The device was described in a presentation at the Conference on Lasers and Electro-Optics on May 8. This research was funded by the National Science Foundation and published in the August 2007 issue of the journal Optics Express.It is difficult to measure ultrashort pulses because they typically last between a few femtoseconds and a picosecond, which are 10-15 and 10-12 of a second, and faster than the response time of the fastest electronics.
To achieve the highest possible intensity of the laser, the pulse must be as small as possible in space and as short as possible in time.

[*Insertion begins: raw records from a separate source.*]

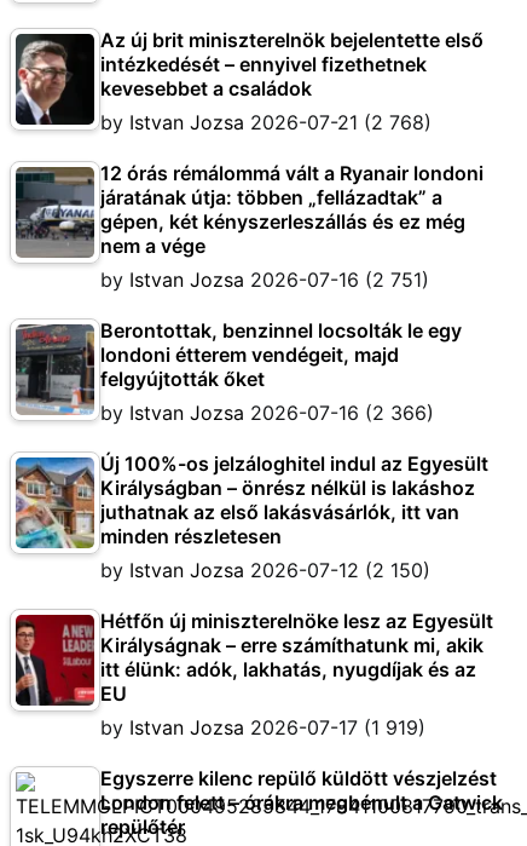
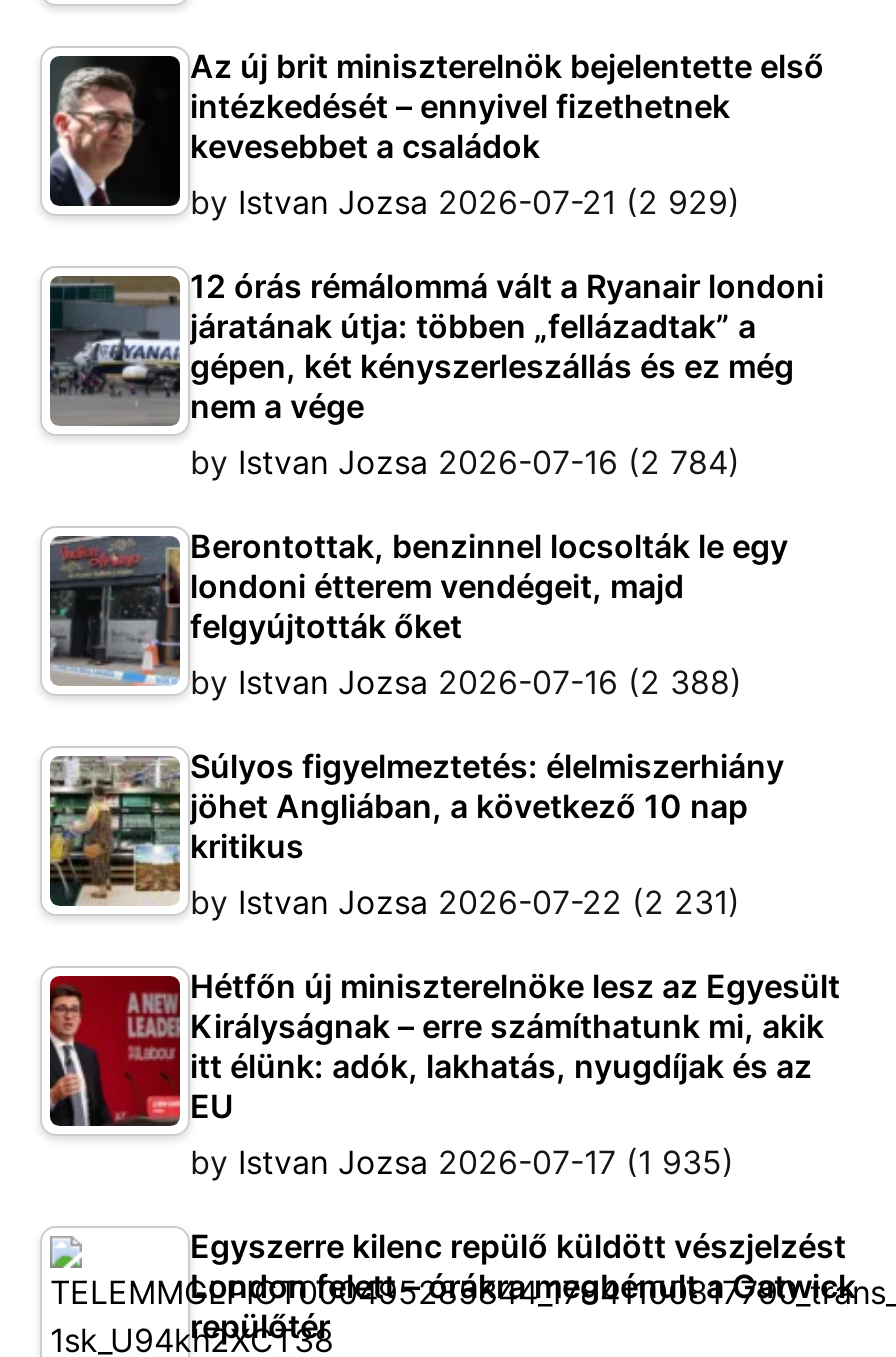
[100,110,432,134] by Istvan Jozsa 2026-07-21 (2 768) -> [190,181,740,221] by Istvan Jozsa 2026-07-21 (2 929)
[100,267,429,291] by Istvan Jozsa 2026-07-16 (2 751) -> [190,441,740,481] by Istvan Jozsa 2026-07-16 (2 784)
[100,400,434,424] by Istvan Jozsa 2026-07-16 (2 366) -> [190,661,742,701] by Istvan Jozsa 2026-07-16 (2 388)
[16,451,488,582] [image] | Új 100%-os jelzáloghitel indul az Egyesült | Királyságban – önrész nélkül is lakáshoz | juthatnak az első lakásvásárlók, itt van | minden részletesen | by Istvan Jozsa 2026-07-12 (2 150) -> [48,745,784,921] [image] | Súlyos figyelmeztetés: élelmiszerhiány | jöhet Angliában, a következő 10 nap | kritikus | by Istvan Jozsa 2026-07-22 (2 231)
[100,715,425,739] by Istvan Jozsa 2026-07-17 (1 919) -> [190,1141,734,1181] by Istvan Jozsa 2026-07-17 (1 935)

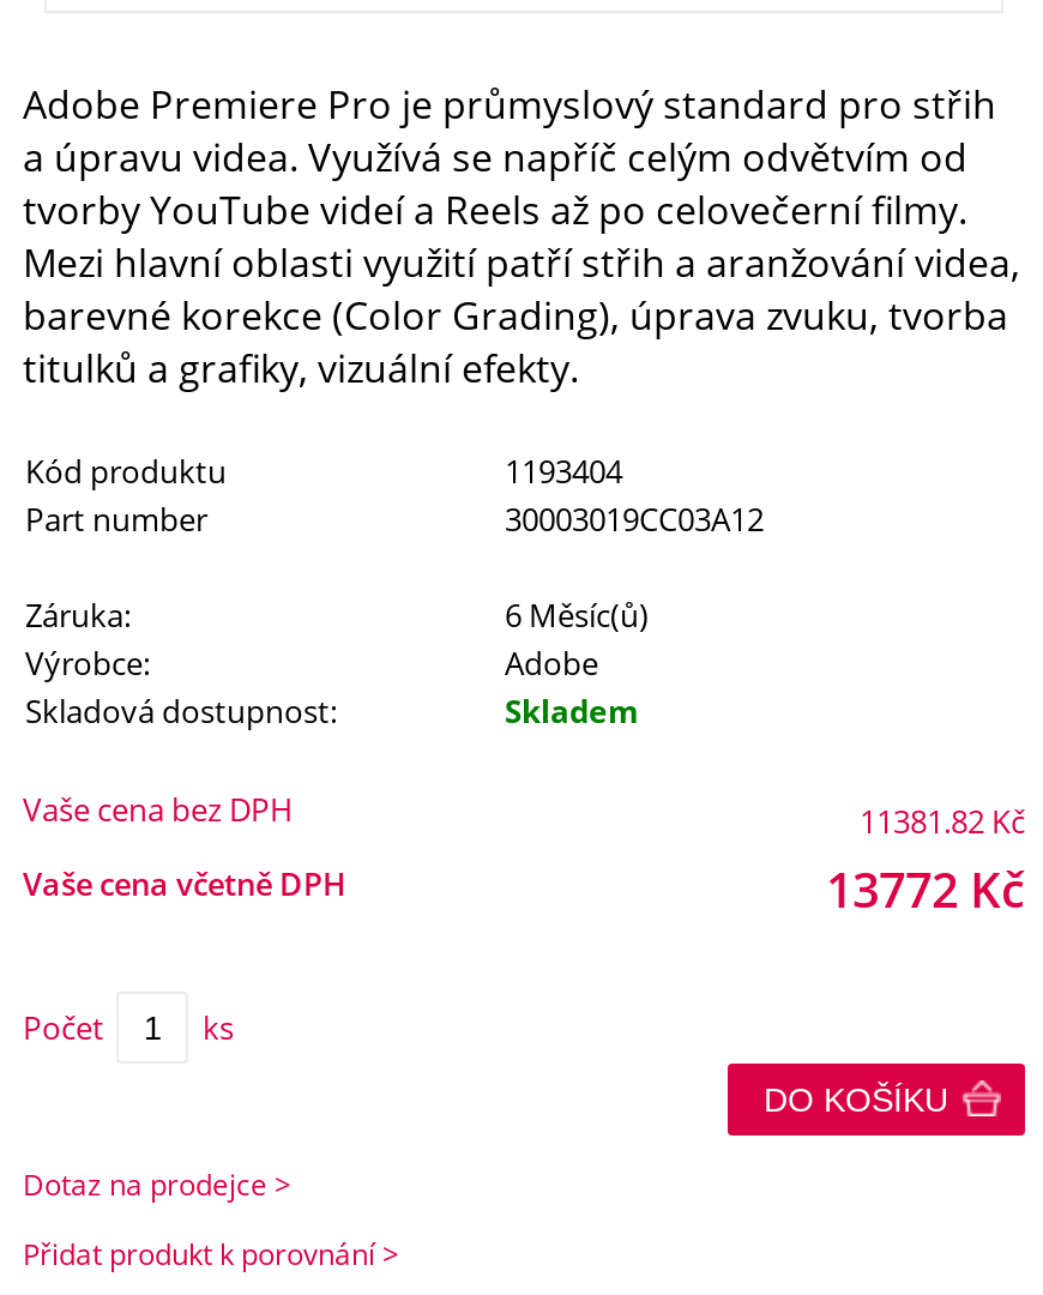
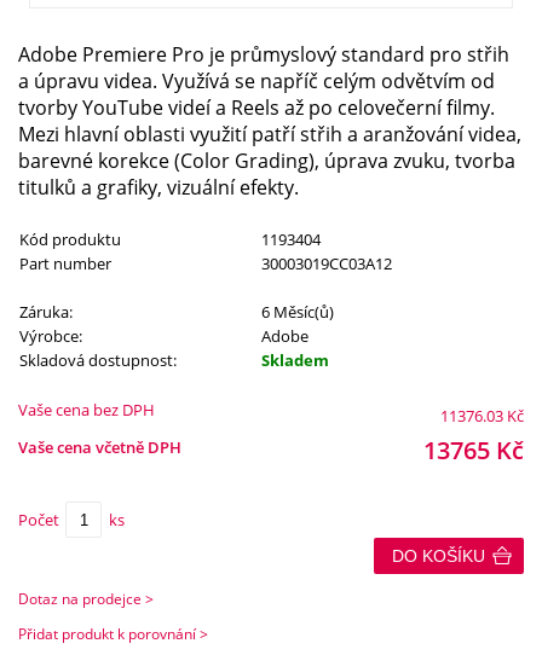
[860,800,1025,843] 11381.82 Kč -> [440,405,524,427] 11376.03 Kč
[826,857,1025,922] 13772 Kč -> [423,434,524,466] 13765 Kč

However, focused pulses nearly always have distortions in time that vary significantly from point to point in space due to lens aberrations in focusing optics.
To address those issues, the new device, called SEA TADPOLE (Spatial Encoded Arrangement for Temporal Analysis by Dispersing a Pair of Light E-fields), allows researchers to measure complicated ultrashort pulses simultaneously in space and time as they go through the focus.
“A lot of chemists and biologists use ultrafast lasers, so it was important that our device be easy to use because non-laser scientists don’t want to spend all day measuring their laser pulses,” noted Bowlan.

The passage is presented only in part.